ELISA methods and other types of enzyme immunoassays are typically used to quantitate large molecules in biological matrices with excellent sensitivity and specificity. It can be quite challenging to develop an ELISA method for a novel biologic molecule in-house. Thus, you would be in the superb company of pioneering biotech to rely on our ELISA lab to characterize your drug pharmacokinetics or its correlation to pharmacodynamic responses related to efficacy or toxicity. Generally, proper ELISA lab method development offers versatility and utility for biomarker determinations in relation to disease states and disease treatment and modulation. As with any other quantitative bioanalytical method, ELISA assay should be fully validated or at least partially qualified before use as appropriate to your study objectives.
Research use only (RUO) label indicates in vitro diagnostic (IVD) products that can be used in the laboratory research phase of development. RUO ELISA kits are helpful for early drug discovery or preliminary diagnostic testing analyses but are not yet fully validated for compliance under GLP or clinical regulations. Commercially available RUO kits for ELISA lab protocols are typically qualified to some degree to ensure specificity, accuracy, and precision. Still, we need to fully validate these kits for the stability of test articles and critical reagents, cross-reactivity, or matrix interference. RUO ELISA procedures can be validated if the need arises, typically for novel biologic therapeutics reaching the preclinical toxicology phase or for novel clinical biomarkers of disease or therapy.
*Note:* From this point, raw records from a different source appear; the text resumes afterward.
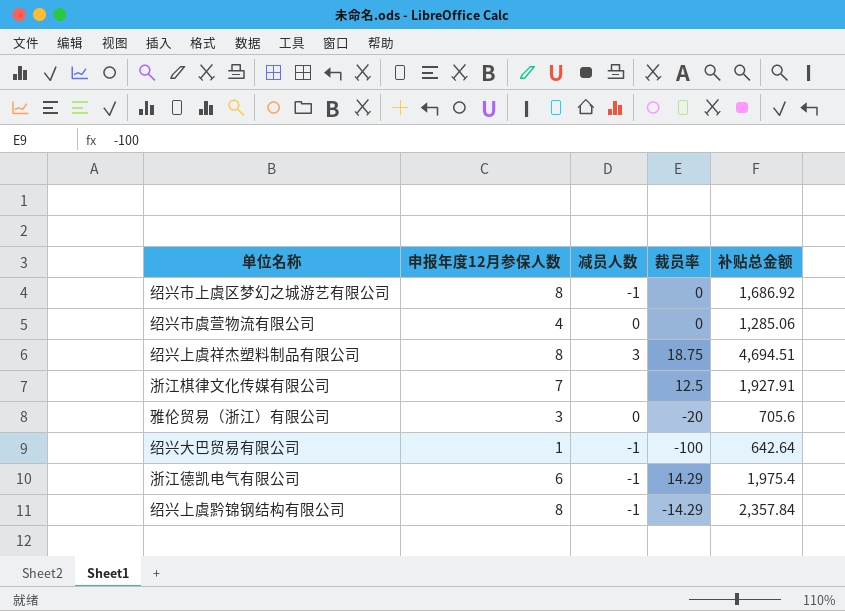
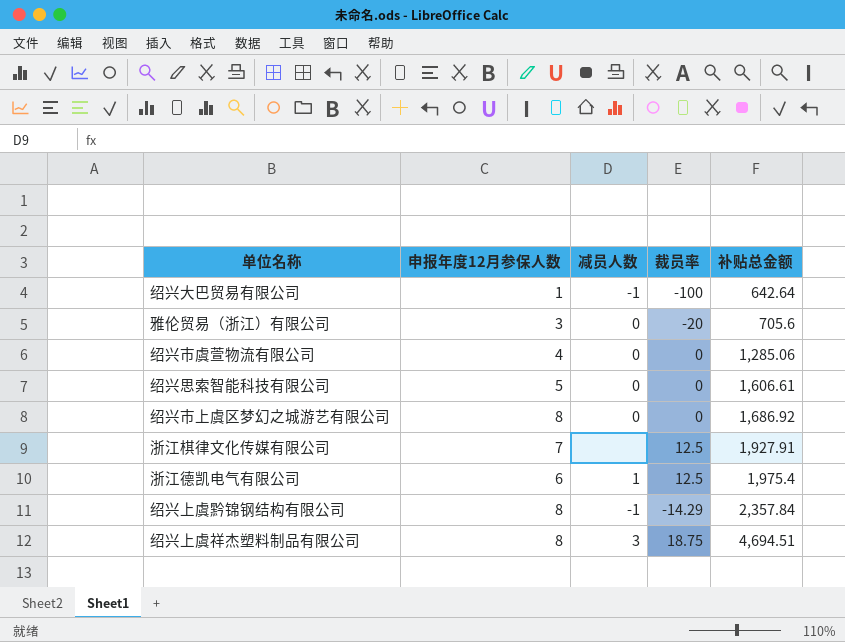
row order: none -> 补贴总金额 ascending
row 绍兴思索智能科技有限公司: none -> 5 | 0 | 0 | 1,606.61
绍兴市上虞区梦幻之城游艺有限公司 | 减员人数: -1 -> 0
浙江德凯电气有限公司 | 减员人数: -1 -> 1
浙江德凯电气有限公司 | 裁员率: 14.29 -> 12.5

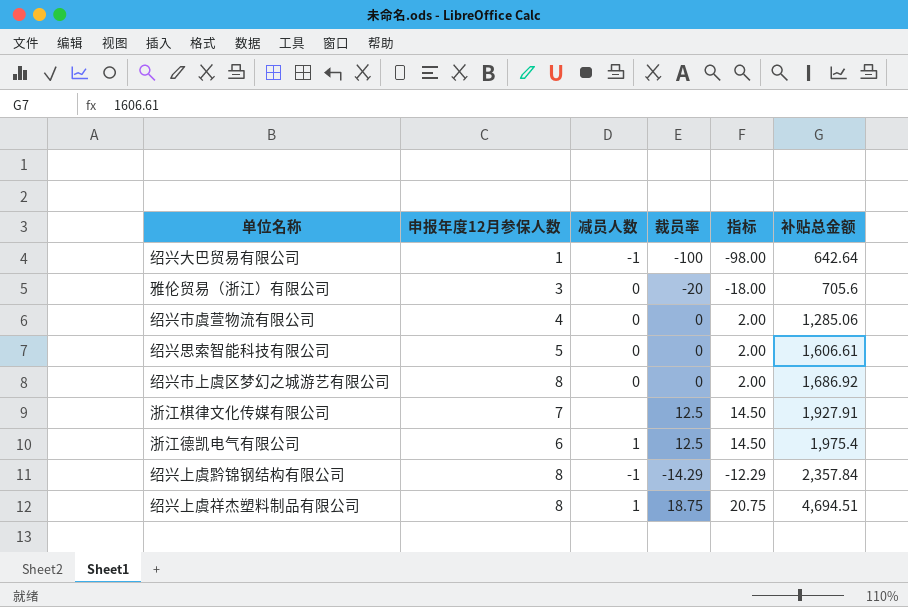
column 指标 | formula: none -> [裁员率] + 2
绍兴上虞祥杰塑料制品有限公司 | 减员人数: 3 -> 1

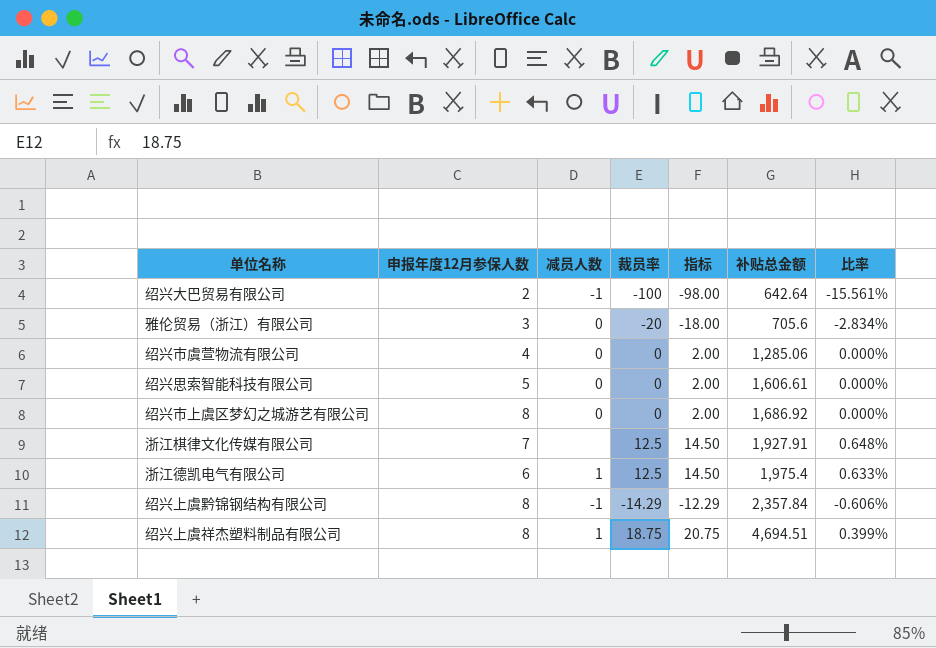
column 比率 | formula: none -> [裁员率] / [补贴总金额]
绍兴大巴贸易有限公司 | 申报年度12月参保人数: 1 -> 2

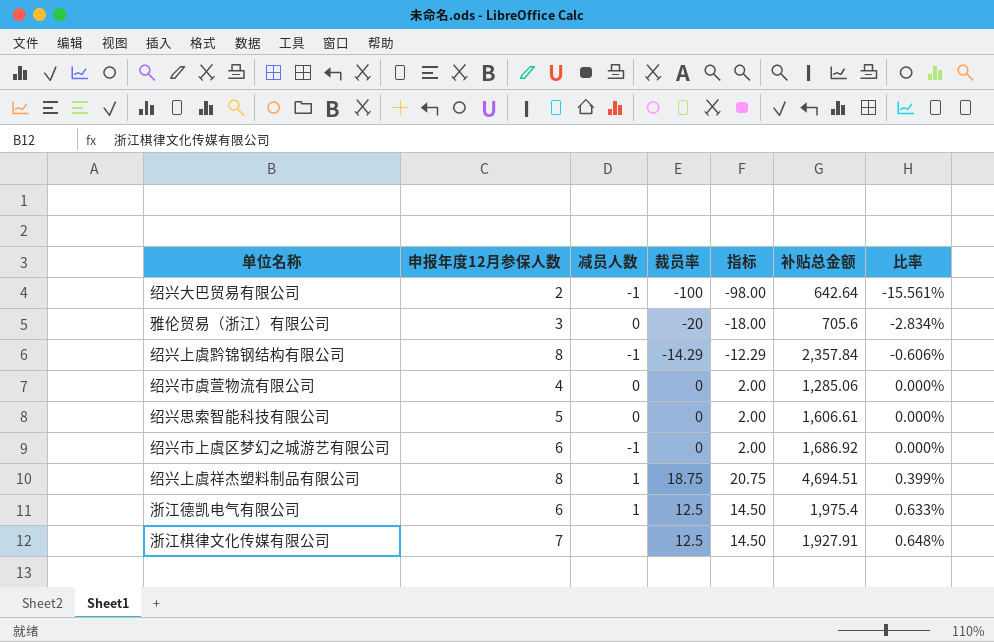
row order: 补贴总金额 ascending -> 比率 ascending
绍兴市上虞区梦幻之城游艺有限公司 | 申报年度12月参保人数: 8 -> 6
绍兴市上虞区梦幻之城游艺有限公司 | 减员人数: 0 -> -1

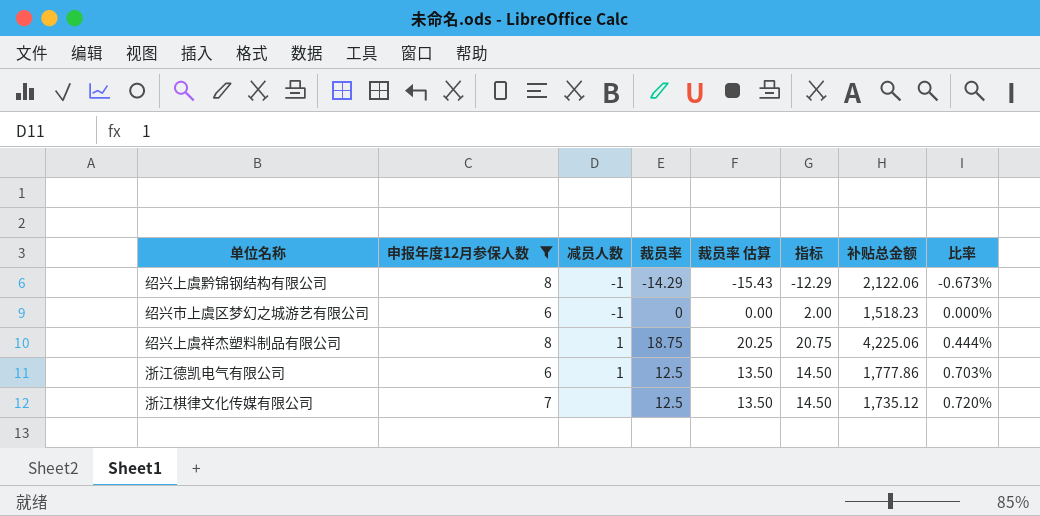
filter: none -> 申报年度12月参保人数 >= 6
column 裁员率 估算 | formula: none -> [裁员率] * 1.08
绍兴上虞黔锦钢结构有限公司 | 补贴总金额: 2,357.84 -> 2,122.06
绍兴上虞黔锦钢结构有限公司 | 比率: -0.606% -> -0.673%
绍兴市上虞区梦幻之城游艺有限公司 | 补贴总金额: 1,686.92 -> 1,518.23
绍兴上虞祥杰塑料制品有限公司 | 补贴总金额: 4,694.51 -> 4,225.06
绍兴上虞祥杰塑料制品有限公司 | 比率: 0.399% -> 0.444%
浙江德凯电气有限公司 | 补贴总金额: 1,975.4 -> 1,777.86
浙江德凯电气有限公司 | 比率: 0.633% -> 0.703%
浙江棋律文化传媒有限公司 | 补贴总金额: 1,927.91 -> 1,735.12
浙江棋律文化传媒有限公司 | 比率: 0.648% -> 0.720%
Enzyme linked fluorescent assay (ELFA) is a similar enzyme immunoassay that uses the same principles as the ELISA assay but differs in the sample detection method. We use a fluorogenic substrate for detection in the ELFA assay instead of the chromogenic substrates used in ELISA assays. In general, ELFA is more sensitive than ELISA, making it helpful in detecting antigen biomarkers in earlier time windows relative to exposure for diagnostic disease testing.